Your output should be every line below, copied exactly.

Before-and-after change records
===============
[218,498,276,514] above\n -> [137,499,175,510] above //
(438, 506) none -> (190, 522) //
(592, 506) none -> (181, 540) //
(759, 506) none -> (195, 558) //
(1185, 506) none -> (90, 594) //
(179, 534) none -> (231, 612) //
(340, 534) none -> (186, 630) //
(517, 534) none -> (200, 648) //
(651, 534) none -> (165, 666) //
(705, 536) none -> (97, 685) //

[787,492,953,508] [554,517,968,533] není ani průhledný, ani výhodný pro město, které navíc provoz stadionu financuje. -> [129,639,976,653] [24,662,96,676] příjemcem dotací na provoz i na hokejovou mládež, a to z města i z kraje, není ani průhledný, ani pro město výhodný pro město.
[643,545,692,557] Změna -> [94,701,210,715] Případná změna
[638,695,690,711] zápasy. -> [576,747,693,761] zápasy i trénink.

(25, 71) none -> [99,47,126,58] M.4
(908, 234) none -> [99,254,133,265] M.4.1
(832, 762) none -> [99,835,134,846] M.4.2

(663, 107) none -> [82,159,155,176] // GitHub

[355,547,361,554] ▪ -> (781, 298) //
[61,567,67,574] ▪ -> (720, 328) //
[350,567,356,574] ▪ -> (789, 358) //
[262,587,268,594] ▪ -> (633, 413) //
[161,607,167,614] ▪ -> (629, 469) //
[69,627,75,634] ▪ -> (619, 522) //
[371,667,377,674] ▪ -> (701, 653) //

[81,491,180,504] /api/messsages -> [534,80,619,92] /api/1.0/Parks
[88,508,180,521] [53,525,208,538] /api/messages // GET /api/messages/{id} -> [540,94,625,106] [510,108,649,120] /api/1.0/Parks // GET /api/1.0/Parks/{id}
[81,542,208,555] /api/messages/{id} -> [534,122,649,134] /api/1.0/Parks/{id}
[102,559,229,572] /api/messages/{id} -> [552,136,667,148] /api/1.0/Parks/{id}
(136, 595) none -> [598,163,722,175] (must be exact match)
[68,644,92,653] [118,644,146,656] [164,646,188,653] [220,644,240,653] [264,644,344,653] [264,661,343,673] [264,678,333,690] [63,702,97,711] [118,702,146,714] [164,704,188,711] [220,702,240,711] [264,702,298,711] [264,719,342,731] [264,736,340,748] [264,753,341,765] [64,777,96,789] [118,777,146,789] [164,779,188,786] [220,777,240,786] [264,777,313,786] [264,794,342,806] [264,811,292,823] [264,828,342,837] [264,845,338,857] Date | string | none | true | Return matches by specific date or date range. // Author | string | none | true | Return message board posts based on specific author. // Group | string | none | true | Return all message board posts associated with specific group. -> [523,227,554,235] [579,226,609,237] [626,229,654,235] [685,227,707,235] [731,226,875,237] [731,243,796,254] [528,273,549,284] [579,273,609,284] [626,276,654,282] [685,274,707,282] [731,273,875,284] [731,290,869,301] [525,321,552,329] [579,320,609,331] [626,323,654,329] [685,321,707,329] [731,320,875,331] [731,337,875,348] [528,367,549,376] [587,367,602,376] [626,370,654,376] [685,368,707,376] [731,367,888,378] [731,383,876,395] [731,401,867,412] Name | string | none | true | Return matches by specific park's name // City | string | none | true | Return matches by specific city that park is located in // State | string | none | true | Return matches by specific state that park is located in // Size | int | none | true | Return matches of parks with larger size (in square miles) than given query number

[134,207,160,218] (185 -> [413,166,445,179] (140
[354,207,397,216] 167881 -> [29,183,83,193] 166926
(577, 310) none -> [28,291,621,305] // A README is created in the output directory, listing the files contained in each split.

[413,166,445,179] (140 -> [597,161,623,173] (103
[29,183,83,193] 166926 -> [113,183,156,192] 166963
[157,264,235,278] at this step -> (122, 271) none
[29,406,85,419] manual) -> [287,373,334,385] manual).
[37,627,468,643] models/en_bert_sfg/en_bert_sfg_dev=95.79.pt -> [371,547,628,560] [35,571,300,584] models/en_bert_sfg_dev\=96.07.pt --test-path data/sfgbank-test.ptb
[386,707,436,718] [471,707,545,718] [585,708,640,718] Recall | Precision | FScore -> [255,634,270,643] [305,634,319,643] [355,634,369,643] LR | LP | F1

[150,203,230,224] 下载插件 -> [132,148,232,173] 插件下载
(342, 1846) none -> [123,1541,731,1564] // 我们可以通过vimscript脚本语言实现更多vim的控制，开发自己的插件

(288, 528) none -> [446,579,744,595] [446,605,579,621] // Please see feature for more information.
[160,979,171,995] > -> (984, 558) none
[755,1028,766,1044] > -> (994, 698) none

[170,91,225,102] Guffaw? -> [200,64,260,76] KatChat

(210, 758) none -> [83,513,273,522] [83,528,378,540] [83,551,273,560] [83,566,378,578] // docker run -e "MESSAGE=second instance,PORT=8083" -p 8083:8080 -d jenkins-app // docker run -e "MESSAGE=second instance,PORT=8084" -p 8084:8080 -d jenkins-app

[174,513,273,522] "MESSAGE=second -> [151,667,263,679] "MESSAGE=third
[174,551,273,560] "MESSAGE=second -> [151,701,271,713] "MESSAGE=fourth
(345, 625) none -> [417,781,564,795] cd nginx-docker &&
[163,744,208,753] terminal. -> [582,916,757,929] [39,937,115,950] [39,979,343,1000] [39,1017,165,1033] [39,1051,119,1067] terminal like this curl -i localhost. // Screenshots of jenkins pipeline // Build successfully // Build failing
===============
● **Response to the task**:
[218,498,276,514] above\n -> [137,499,175,510] above //
(438, 506) none -> (190, 522) //
(592, 506) none -> (181, 540) //
(759, 506) none -> (195, 558) //
(1185, 506) none -> (90, 594) //
(179, 534) none -> (231, 612) //
(340, 534) none -> (186, 630) //
(517, 534) none -> (200, 648) //
(651, 534) none -> (165, 666) //
(705, 536) none -> (97, 685) //

[787,492,953,508] [554,517,968,533] není ani průhledný, ani výhodný pro město, které navíc provoz stadionu financuje. -> [129,639,976,653] [24,662,96,676] příjemcem dotací na provoz i na hokejovou mládež, a to z města i z kraje, není ani průhledný, ani pro město výhodný pro město.
[643,545,692,557] Změna -> [94,701,210,715] Případná změna
[638,695,690,711] zápasy. -> [576,747,693,761] zápasy i trénink.

(25, 71) none -> [99,47,126,58] M.4
(908, 234) none -> [99,254,133,265] M.4.1
(832, 762) none -> [99,835,134,846] M.4.2

(663, 107) none -> [82,159,155,176] // GitHub

[355,547,361,554] ▪ -> (781, 298) //
[61,567,67,574] ▪ -> (720, 328) //
[350,567,356,574] ▪ -> (789, 358) //
[262,587,268,594] ▪ -> (633, 413) //
[161,607,167,614] ▪ -> (629, 469) //
[69,627,75,634] ▪ -> (619, 522) //
[371,667,377,674] ▪ -> (701, 653) //

[81,491,180,504] /api/messsages -> [534,80,619,92] /api/1.0/Parks
[88,508,180,521] [53,525,208,538] /api/messages // GET /api/messages/{id} -> [540,94,625,106] [510,108,649,120] /api/1.0/Parks // GET /api/1.0/Parks/{id}
[81,542,208,555] /api/messages/{id} -> [534,122,649,134] /api/1.0/Parks/{id}
[102,559,229,572] /api/messages/{id} -> [552,136,667,148] /api/1.0/Parks/{id}
(136, 595) none -> [598,163,722,175] (must be exact match)
[68,644,92,653] [118,644,146,656] [164,646,188,653] [220,644,240,653] [264,644,344,653] [264,661,343,673] [264,678,333,690] [63,702,97,711] [118,702,146,714] [164,704,188,711] [220,702,240,711] [264,702,298,711] [264,719,342,731] [264,736,340,748] [264,753,341,765] [64,777,96,789] [118,777,146,789] [164,779,188,786] [220,777,240,786] [264,777,313,786] [264,794,342,806] [264,811,292,823] [264,828,342,837] [264,845,338,857] Date | string | none | true | Return matches by specific date or date range. // Author | string | none | true | Return message board posts based on specific author. // Group | string | none | true | Return all message board posts associated with specific group. -> [523,227,554,235] [579,226,609,237] [626,229,654,235] [685,227,707,235] [731,226,875,237] [731,243,796,254] [528,273,549,284] [579,273,609,284] [626,276,654,282] [685,274,707,282] [731,273,875,284] [731,290,869,301] [525,321,552,329] [579,320,609,331] [626,323,654,329] [685,321,707,329] [731,320,875,331] [731,337,875,348] [528,367,549,376] [587,367,602,376] [626,370,654,376] [685,368,707,376] [731,367,888,378] [731,383,876,395] [731,401,867,412] Name | string | none | true | Return matches by specific park's name // City | string | none | true | Return matches by specific city that park is located in // State | string | none | true | Return matches by specific state that park is located in // Size | int | none | true | Return matches of parks with larger size (in square miles) than given query number

[134,207,160,218] (185 -> [413,166,445,179] (140
[354,207,397,216] 167881 -> [29,183,83,193] 166926
(577, 310) none -> [28,291,621,305] // A README is created in the output directory, listing the files contained in each split.

[413,166,445,179] (140 -> [597,161,623,173] (103
[29,183,83,193] 166926 -> [113,183,156,192] 166963
[157,264,235,278] at this step -> (122, 271) none
[29,406,85,419] manual) -> [287,373,334,385] manual).
[37,627,468,643] models/en_bert_sfg/en_bert_sfg_dev=95.79.pt -> [371,547,628,560] [35,571,300,584] models/en_bert_sfg_dev\=96.07.pt --test-path data/sfgbank-test.ptb
[386,707,436,718] [471,707,545,718] [585,708,640,718] Recall | Precision | FScore -> [255,634,270,643] [305,634,319,643] [355,634,369,643] LR | LP | F1

[150,203,230,224] 下载插件 -> [132,148,232,173] 插件下载
(342, 1846) none -> [123,1541,731,1564] // 我们可以通过vimscript脚本语言实现更多vim的控制，开发自己的插件

(288, 528) none -> [446,579,744,595] [446,605,579,621] // Please see feature for more information.
[160,979,171,995] > -> (984, 558) none
[755,1028,766,1044] > -> (994, 698) none

[170,91,225,102] Guffaw? -> [200,64,260,76] KatChat

(210, 758) none -> [83,513,273,522] [83,528,378,540] [83,551,273,560] [83,566,378,578] // docker run -e "MESSAGE=second instance,PORT=8083" -p 8083:8080 -d jenkins-app // docker run -e "MESSAGE=second instance,PORT=8084" -p 8084:8080 -d jenkins-app

[174,513,273,522] "MESSAGE=second -> [151,667,263,679] "MESSAGE=third
[174,551,273,560] "MESSAGE=second -> [151,701,271,713] "MESSAGE=fourth
(345, 625) none -> [417,781,564,795] cd nginx-docker &&
[163,744,208,753] terminal. -> [582,916,757,929] [39,937,115,950] [39,979,343,1000] [39,1017,165,1033] [39,1051,119,1067] terminal like this curl -i localhost. // Screenshots of jenkins pipeline // Build successfully // Build failing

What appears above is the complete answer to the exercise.